- [Extracted data]
────────
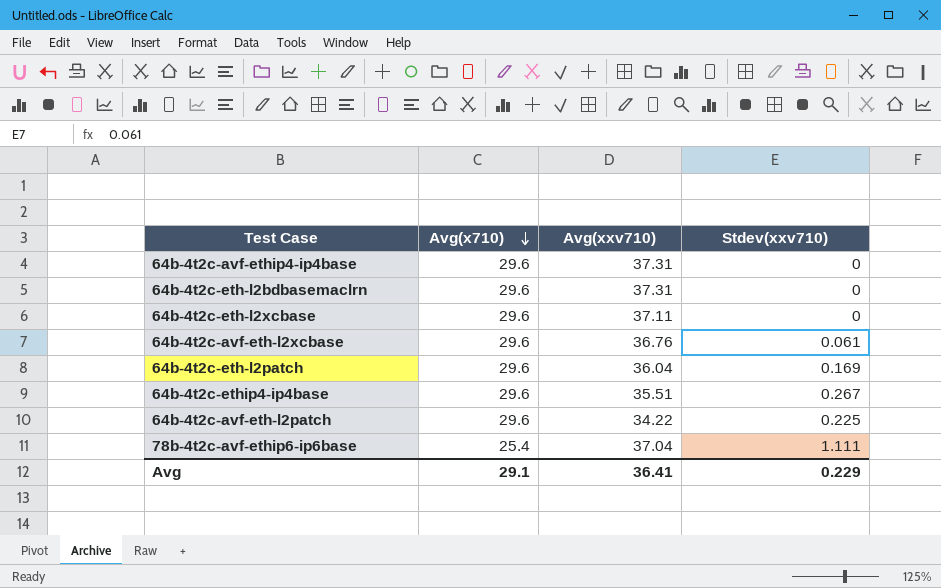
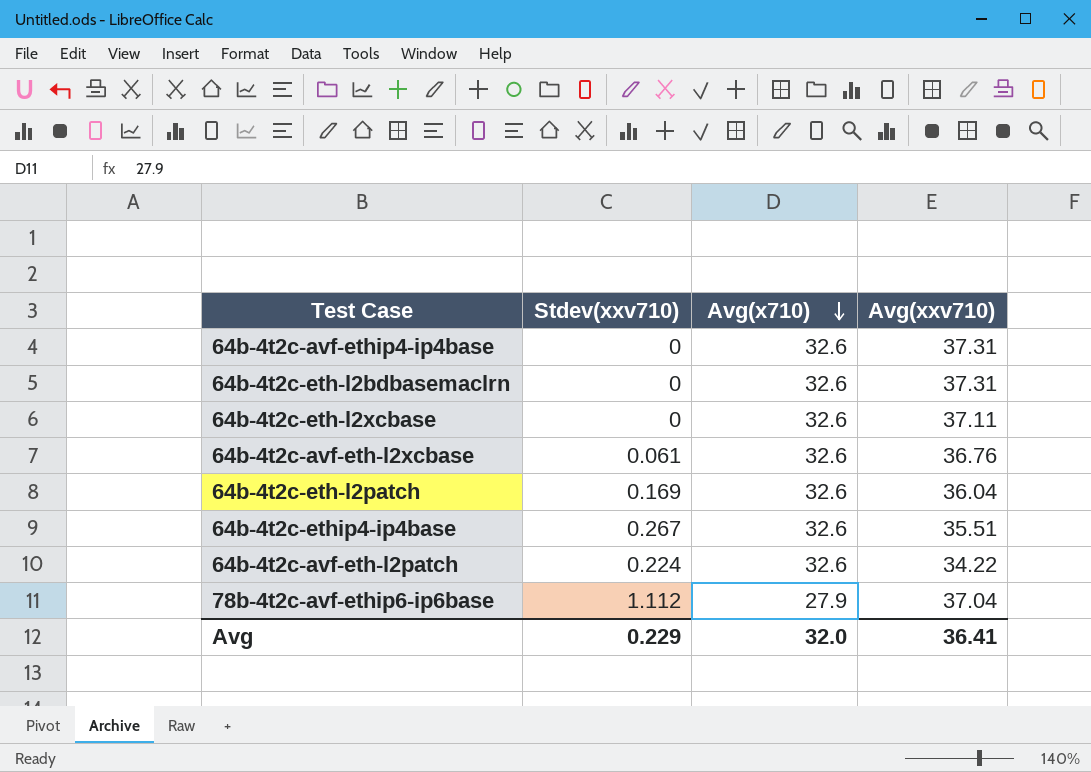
column Stdev(xxv710) | position: 4 -> 2
64b-4t2c-avf-ethip4-ip4base | Avg(x710): 29.6 -> 32.6
64b-4t2c-eth-l2bdbasemaclrn | Avg(x710): 29.6 -> 32.6
64b-4t2c-eth-l2xcbase | Avg(x710): 29.6 -> 32.6
64b-4t2c-avf-eth-l2xcbase | Avg(x710): 29.6 -> 32.6
64b-4t2c-eth-l2patch | Avg(x710): 29.6 -> 32.6
64b-4t2c-ethip4-ip4base | Avg(x710): 29.6 -> 32.6
64b-4t2c-avf-eth-l2patch | Stdev(xxv710): 0.225 -> 0.224
64b-4t2c-avf-eth-l2patch | Avg(x710): 29.6 -> 32.6
78b-4t2c-avf-ethip6-ip6base | Stdev(xxv710): 1.111 -> 1.112
78b-4t2c-avf-ethip6-ip6base | Avg(x710): 25.4 -> 27.9
Avg | Avg(x710): 29.1 -> 32.0

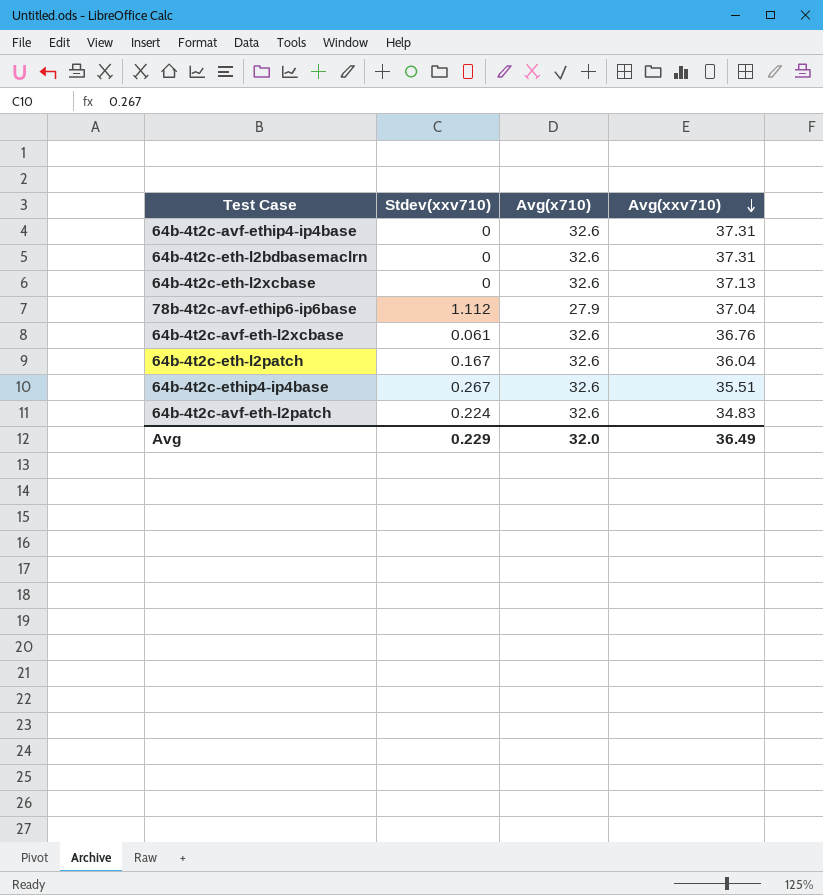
row order: Avg(x710) descending -> Avg(xxv710) descending
64b-4t2c-eth-l2xcbase | Avg(xxv710): 37.11 -> 37.13
64b-4t2c-eth-l2patch | Stdev(xxv710): 0.169 -> 0.167
64b-4t2c-avf-eth-l2patch | Avg(xxv710): 34.22 -> 34.83
Avg | Avg(xxv710): 36.41 -> 36.49

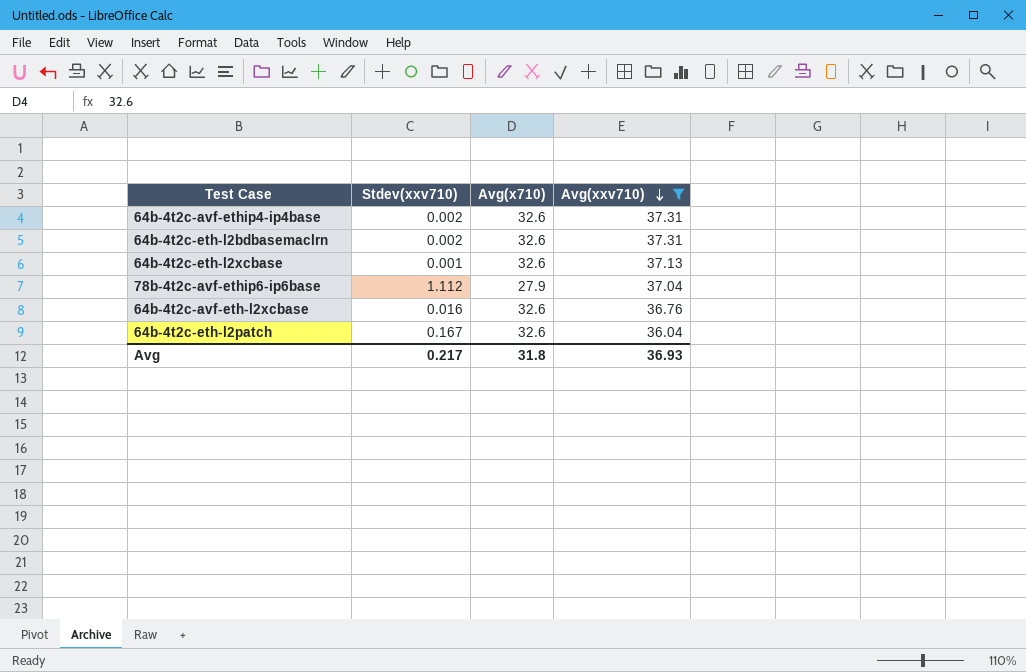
filter: none -> Avg(xxv710) >= 36.04
64b-4t2c-avf-ethip4-ip4base | Stdev(xxv710): 0 -> 0.002
64b-4t2c-eth-l2bdbasemaclrn | Stdev(xxv710): 0 -> 0.002
64b-4t2c-eth-l2xcbase | Stdev(xxv710): 0 -> 0.001
64b-4t2c-avf-eth-l2xcbase | Stdev(xxv710): 0.061 -> 0.016
Avg | Stdev(xxv710): 0.229 -> 0.217
Avg | Avg(x710): 32.0 -> 31.8
Avg | Avg(xxv710): 36.49 -> 36.93

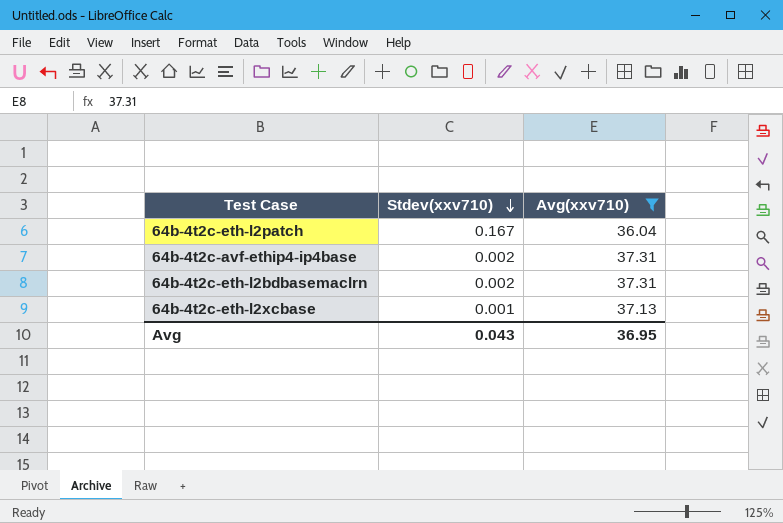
row order: Avg(xxv710) descending -> Stdev(xxv710) descending
column Avg(x710) | position: 3 -> none
row 78b-4t2c-avf-ethip6-ip6base: 1.112 | 27.9 | 37.04 -> none
row 64b-4t2c-avf-eth-l2xcbase: 0.016 | 32.6 | 36.76 -> none
Avg | Stdev(xxv710): 0.217 -> 0.043
Avg | Avg(xxv710): 36.93 -> 36.95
────────
- [Exercise instructions] If an entry contains an image, please omit that image and print everything else verbatim.

- [Task answer]
column Stdev(xxv710) | position: 4 -> 2
64b-4t2c-avf-ethip4-ip4base | Avg(x710): 29.6 -> 32.6
64b-4t2c-eth-l2bdbasemaclrn | Avg(x710): 29.6 -> 32.6
64b-4t2c-eth-l2xcbase | Avg(x710): 29.6 -> 32.6
64b-4t2c-avf-eth-l2xcbase | Avg(x710): 29.6 -> 32.6
64b-4t2c-eth-l2patch | Avg(x710): 29.6 -> 32.6
64b-4t2c-ethip4-ip4base | Avg(x710): 29.6 -> 32.6
64b-4t2c-avf-eth-l2patch | Stdev(xxv710): 0.225 -> 0.224
64b-4t2c-avf-eth-l2patch | Avg(x710): 29.6 -> 32.6
78b-4t2c-avf-ethip6-ip6base | Stdev(xxv710): 1.111 -> 1.112
78b-4t2c-avf-ethip6-ip6base | Avg(x710): 25.4 -> 27.9
Avg | Avg(x710): 29.1 -> 32.0

row order: Avg(x710) descending -> Avg(xxv710) descending
64b-4t2c-eth-l2xcbase | Avg(xxv710): 37.11 -> 37.13
64b-4t2c-eth-l2patch | Stdev(xxv710): 0.169 -> 0.167
64b-4t2c-avf-eth-l2patch | Avg(xxv710): 34.22 -> 34.83
Avg | Avg(xxv710): 36.41 -> 36.49

filter: none -> Avg(xxv710) >= 36.04
64b-4t2c-avf-ethip4-ip4base | Stdev(xxv710): 0 -> 0.002
64b-4t2c-eth-l2bdbasemaclrn | Stdev(xxv710): 0 -> 0.002
64b-4t2c-eth-l2xcbase | Stdev(xxv710): 0 -> 0.001
64b-4t2c-avf-eth-l2xcbase | Stdev(xxv710): 0.061 -> 0.016
Avg | Stdev(xxv710): 0.229 -> 0.217
Avg | Avg(x710): 32.0 -> 31.8
Avg | Avg(xxv710): 36.49 -> 36.93

row order: Avg(xxv710) descending -> Stdev(xxv710) descending
column Avg(x710) | position: 3 -> none
row 78b-4t2c-avf-ethip6-ip6base: 1.112 | 27.9 | 37.04 -> none
row 64b-4t2c-avf-eth-l2xcbase: 0.016 | 32.6 | 36.76 -> none
Avg | Stdev(xxv710): 0.217 -> 0.043
Avg | Avg(xxv710): 36.93 -> 36.95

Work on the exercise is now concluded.